● WHAT THIS TASK INVOLVES: From the entries below, list each line with "Zero".

● Modification records:
▼▼▼

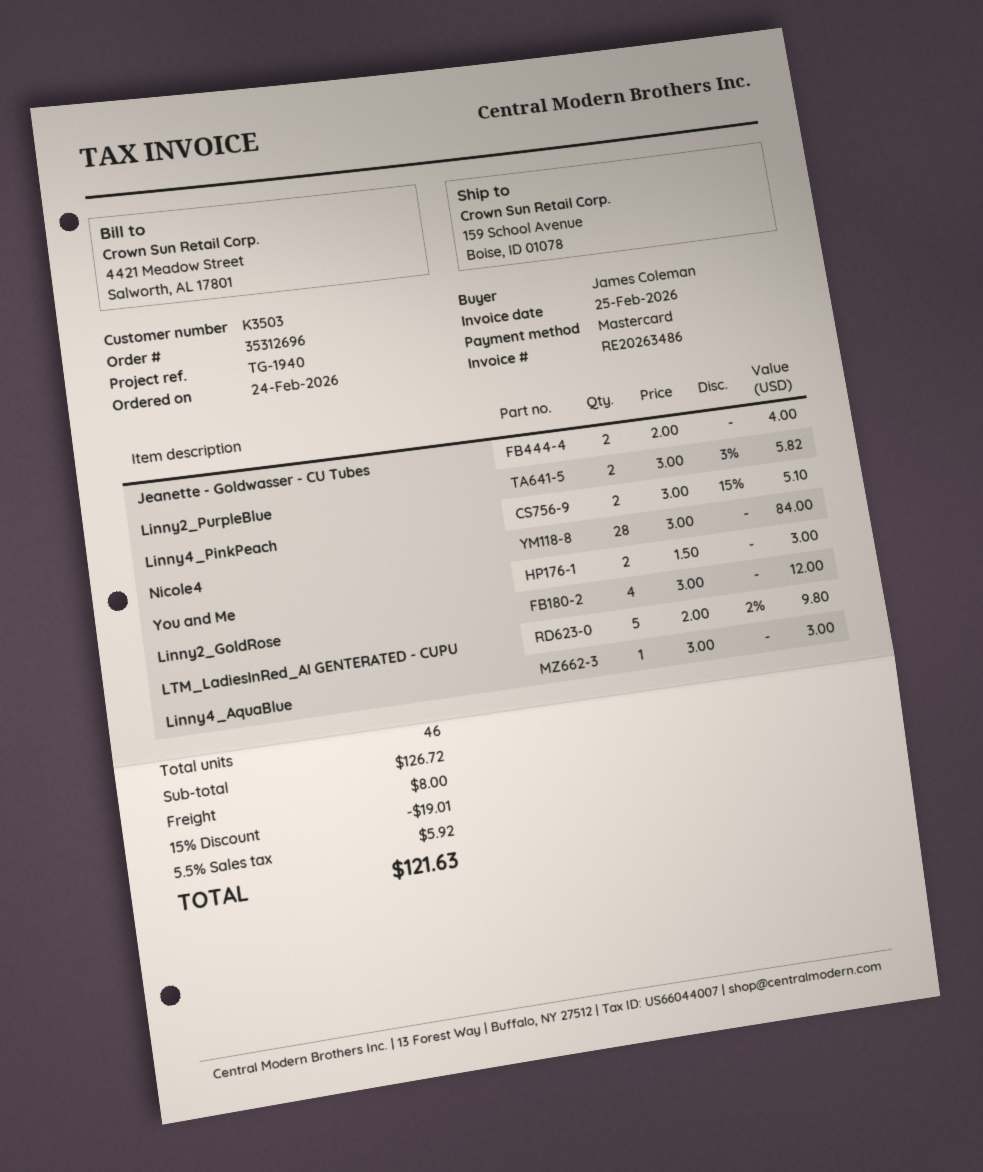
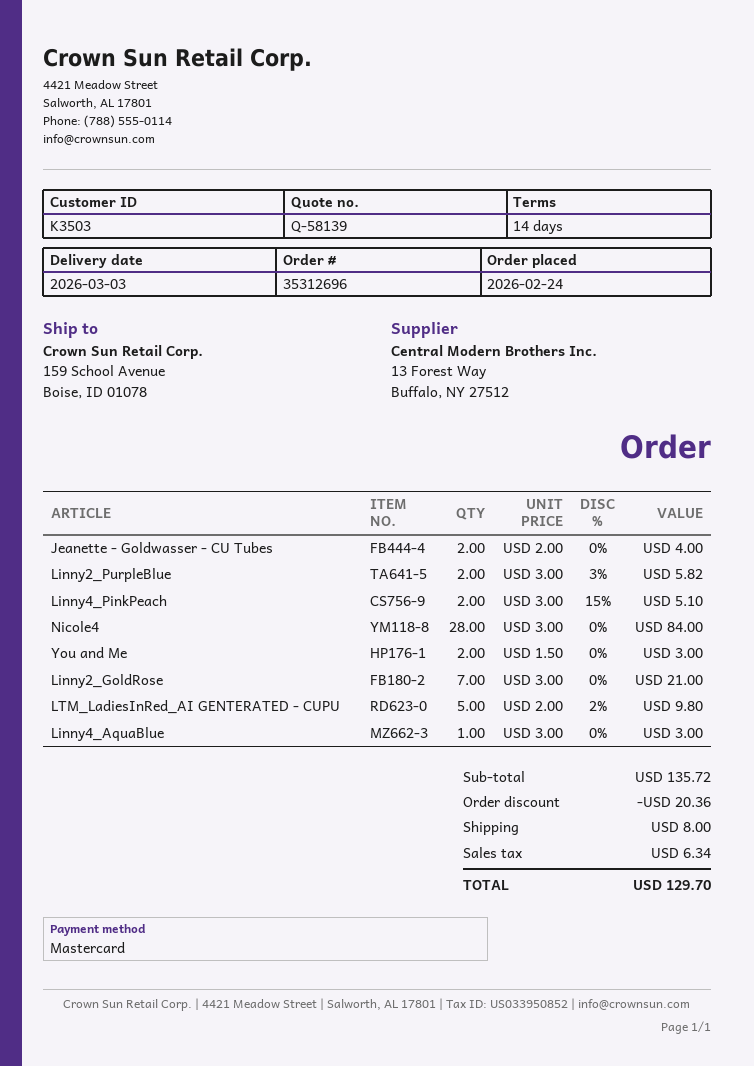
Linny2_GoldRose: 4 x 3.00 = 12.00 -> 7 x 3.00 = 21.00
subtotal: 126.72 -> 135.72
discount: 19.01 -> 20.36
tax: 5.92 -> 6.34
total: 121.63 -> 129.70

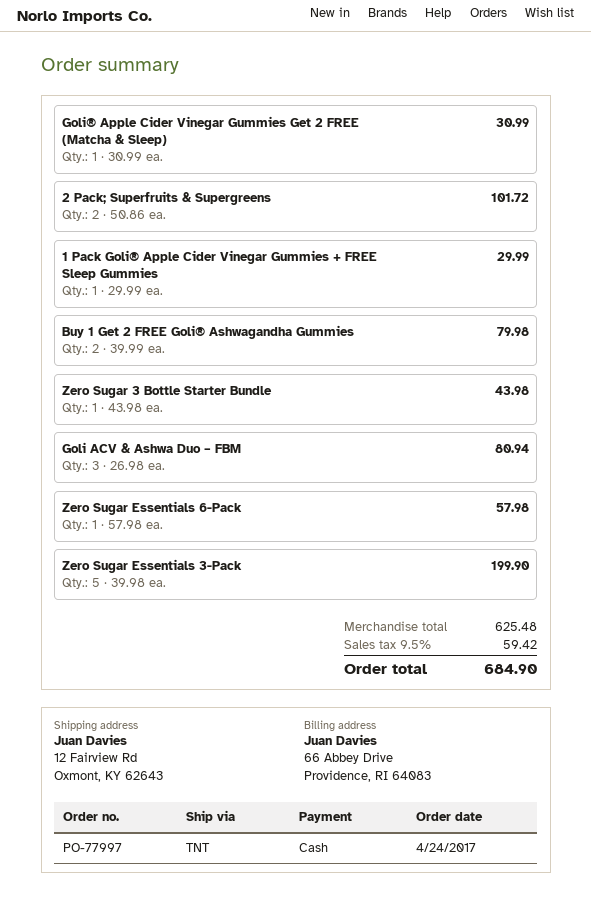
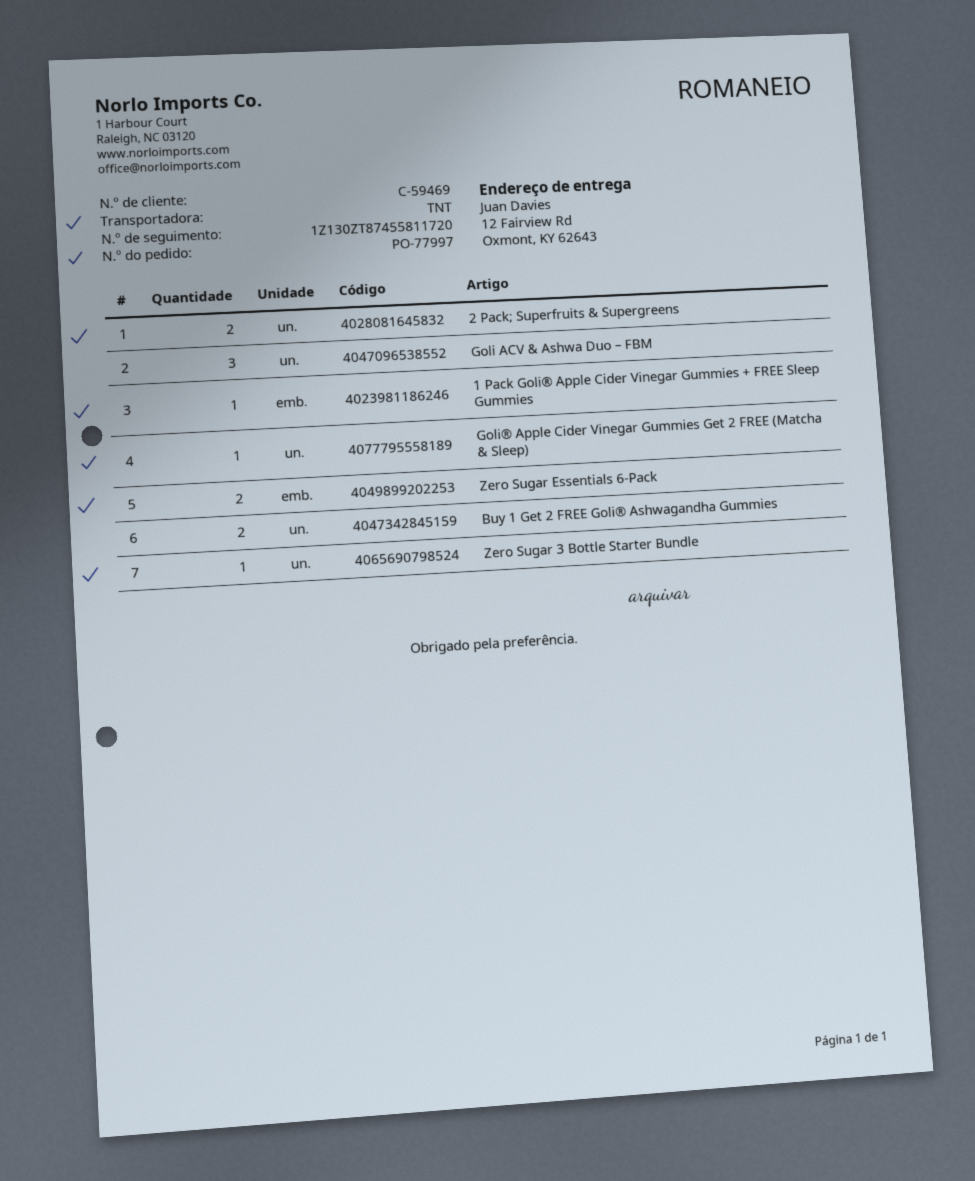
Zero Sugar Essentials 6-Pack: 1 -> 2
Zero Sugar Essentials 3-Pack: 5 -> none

▲▲▲

● EXERCISE RESPONSE:
Zero Sugar Essentials 6-Pack: 1 -> 2
Zero Sugar Essentials 3-Pack: 5 -> none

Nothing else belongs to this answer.